ANOVA: Analysis of Variance

Description

Abbreviation: av, av_brief

Analysis of variance from the R aov function plus graphics and effect sizes. Included designs are one-way between groups, two-way between groups and randomized blocks with one treatment factor with one observation for each treatment and block combination.

Output is generated into distinct segments by topic, organized and displayed in sequence by default. When the output is assigned to an object, such as a in a <- reg(Y ~ X), the full or partial output can be accessed for later analysis and/or viewing. A primary such analysis is with knitr for dynamic report generation. The input instructions to knitr are written comments and interpretation with embedded R code, called R~Markdown. Generate a complete, though preliminary at this time, R Markdown document from the Rmd option ready to knit. Simply specify the option with a file name, run the ANOVA function to create the file. Then open the newly created .Rmd file in RStudio and click the knit button to create a formatted document that consists of the statistical results and interpretative comments.

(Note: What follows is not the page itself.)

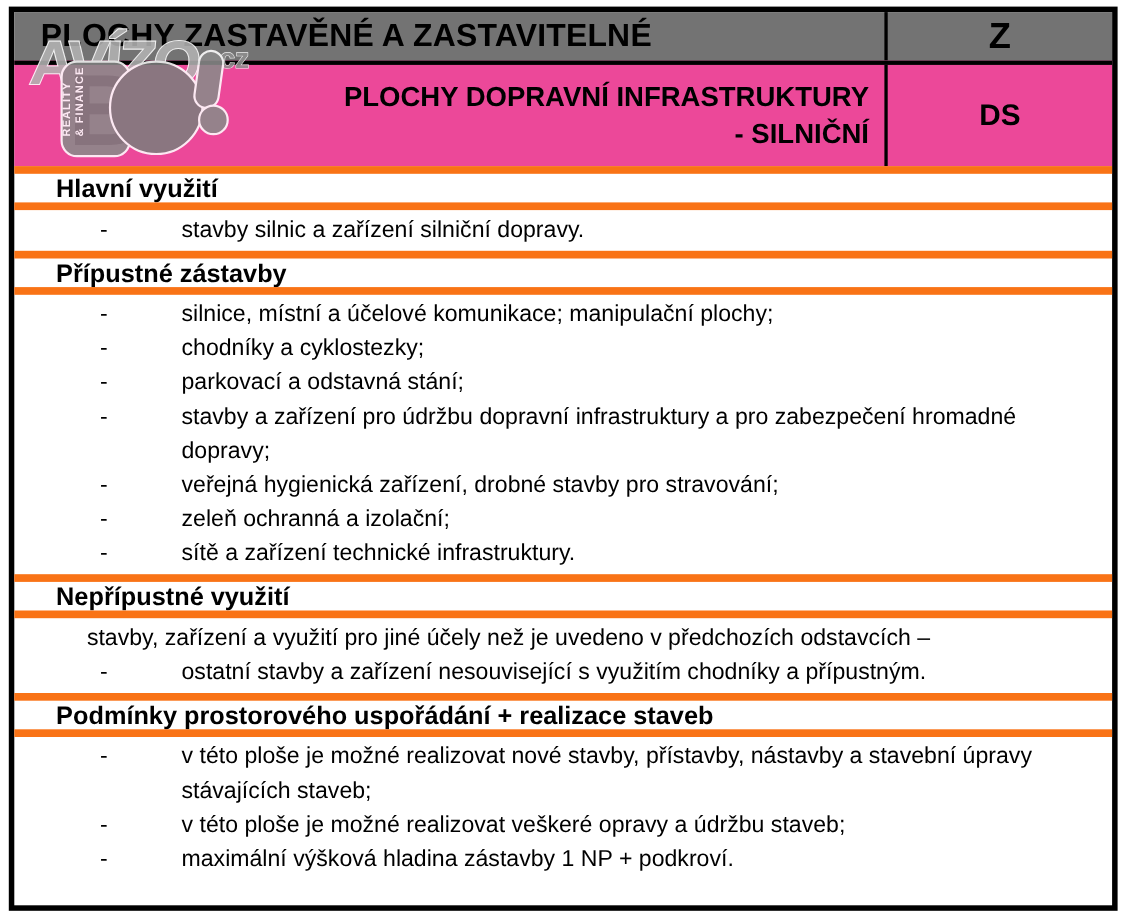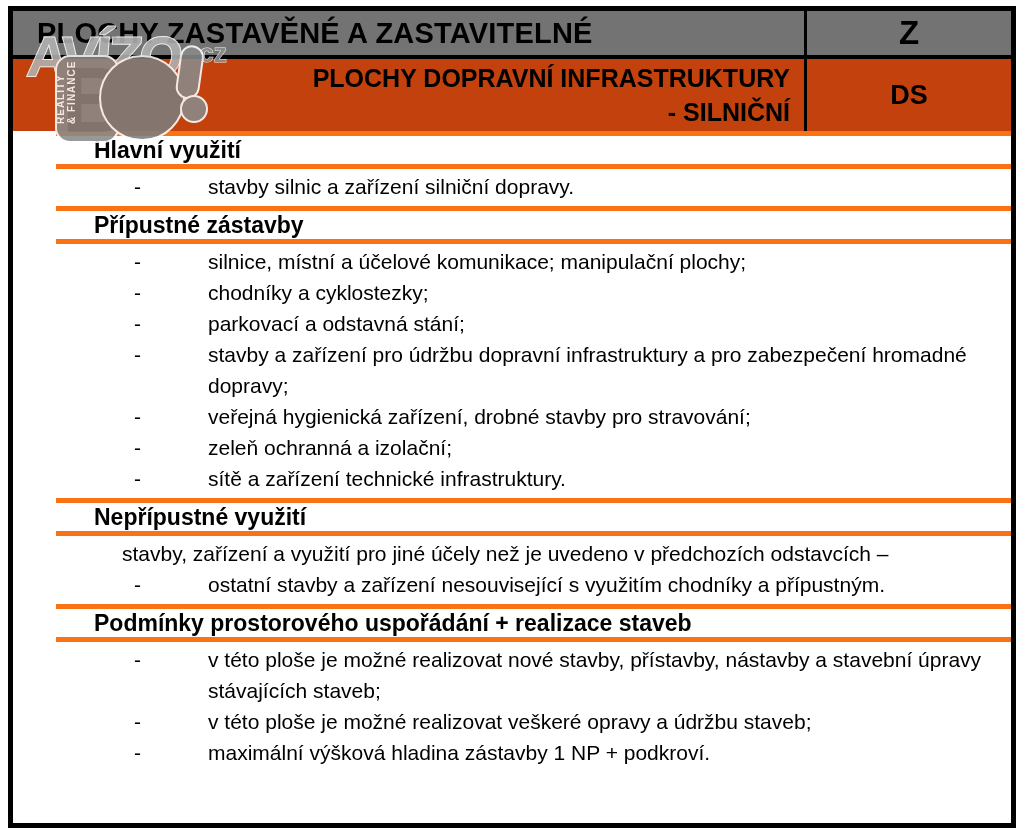"PLOCHY DOPRAVNÍ INFRASTRUKTURY" .hrow2 { background: #c2410c -> #ec4899; height: 76px -> 96px }
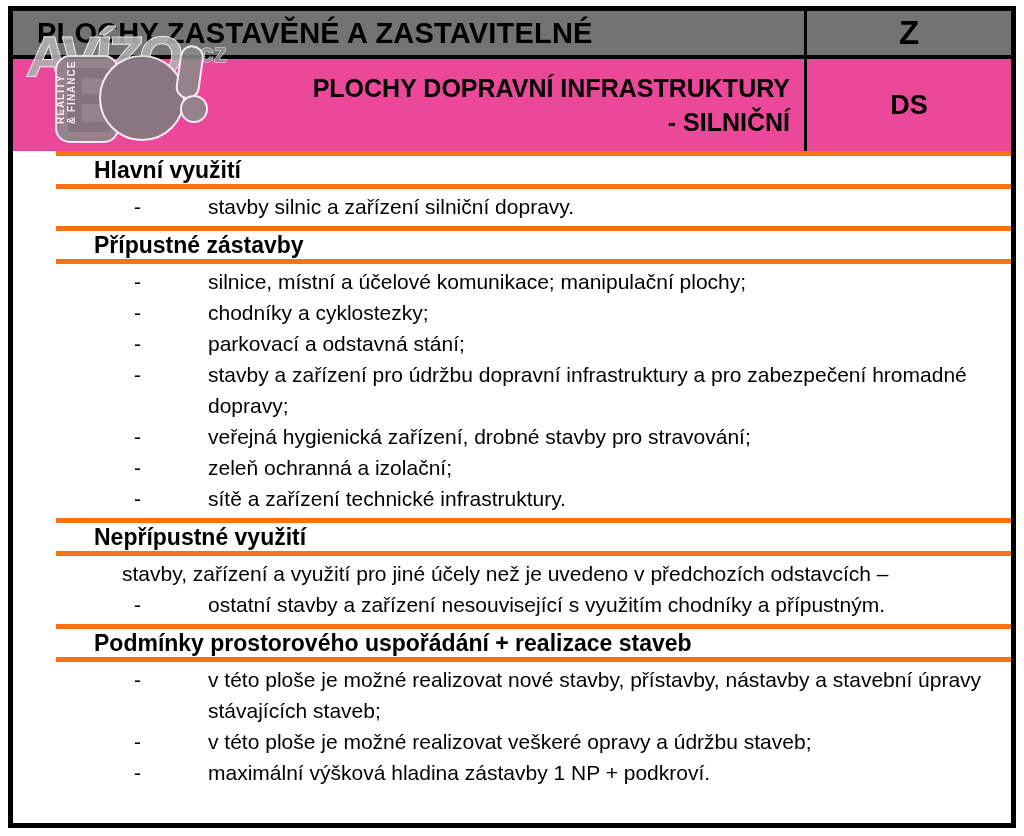"Hlavní využití" .srow { border-top: 5px solid #f97316 -> 7px solid #f97316; margin-left: 43px -> none }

See the sections arguments, value and examples for more information.

Usage

ANOVA(my_formula, data=d, rows=NULL,
         brief=getOption("brief"), digits_d=NULL, 
         Rmd=NULL, jitter_x=0.4,
         res_rows=NULL, res_sort=c("zresid", "fitted", "off"),
         graphics=TRUE, pdf=FALSE, width=5, height=5,
         fun_call=NULL, …)
av(…)
av_brief(…, brief=TRUE)

Arguments

my_formula

Standard R formula for specifying a model. Use an asterisk, *, separating the two factors for a two-way ANOVA, and a plus, +, separating the factors for a randomized blocks ANOVA with the blocking factor listed second.

data

The default name of the data frame that contains the data for analysis is d, otherwise explicitly specify.

rows

A logical expression that specifies a subset of rows of the data frame to analyze.

brief

If set to TRUE, reduced text output with no Tukey multiple comparison of means and no residuals. Can change system default with style function.

digits_d

For the Basic Analysis, it provides the number of decimal digits. For the rest of the output, it is a suggestion only.

Rmd

File name for the file of R Markdown instructions to be written, if specified. The file type is .Rmd, which automatically opens in RStudio, but it is a simple text file that can be edited with any text editor, including RStudio.

jitter_x

Amount of horizontal jitter for points in the scatterplot of levels and response variable for a one-way ANOVA.

res_rows

Default is 20, which lists the first 20 rows of data and residuals sorted by the specified sort criterion. To disable residuals, specify a value of 0. To see the residuals output for all observations, specify a value of "all".

res_sort

Default is "zresid", for specifying standardized residuals as the sort criterion for the display of the rows of data and associated residuals. Other values are "fitted" for the fitted values and "off" to not sort the rows of data.

graphics

Produce graphics. Default is TRUE. In Rmd can be useful to set to FALSE so that regPlot can be used to place the graphics within the output file.

pdf

Indicator as to if the graphic files should be saved as pdf files instead of directed to the standard graphics windows.

width

Width of the pdf file in inches.

height

Height of the pdf file in inches.

fun_call

Function call. Used with Rmd to pass the function call when obtained from the abbreviated function call av.

…

Other parameter values for R function lm which provides the core computations.

Value

The output can optionally be returned and saved into an R object, otherwise it simply appears at the console. The components of this object are redesigned in lessR version 3.3.5 into (a) pieces of text that form the readable output and (b) a variety of statistics. The readable output are character strings such as tables amenable for viewing and interpretation. The statistics are numerical values amenable for further analysis, such as to be referenced in a subsequent R Markdown document. The motivation of these two types of output is to facilitate R markdown documents, as the name of each piece, preceded by the name of the saved object followed by a $, can be inserted into the R markdown document (see examples).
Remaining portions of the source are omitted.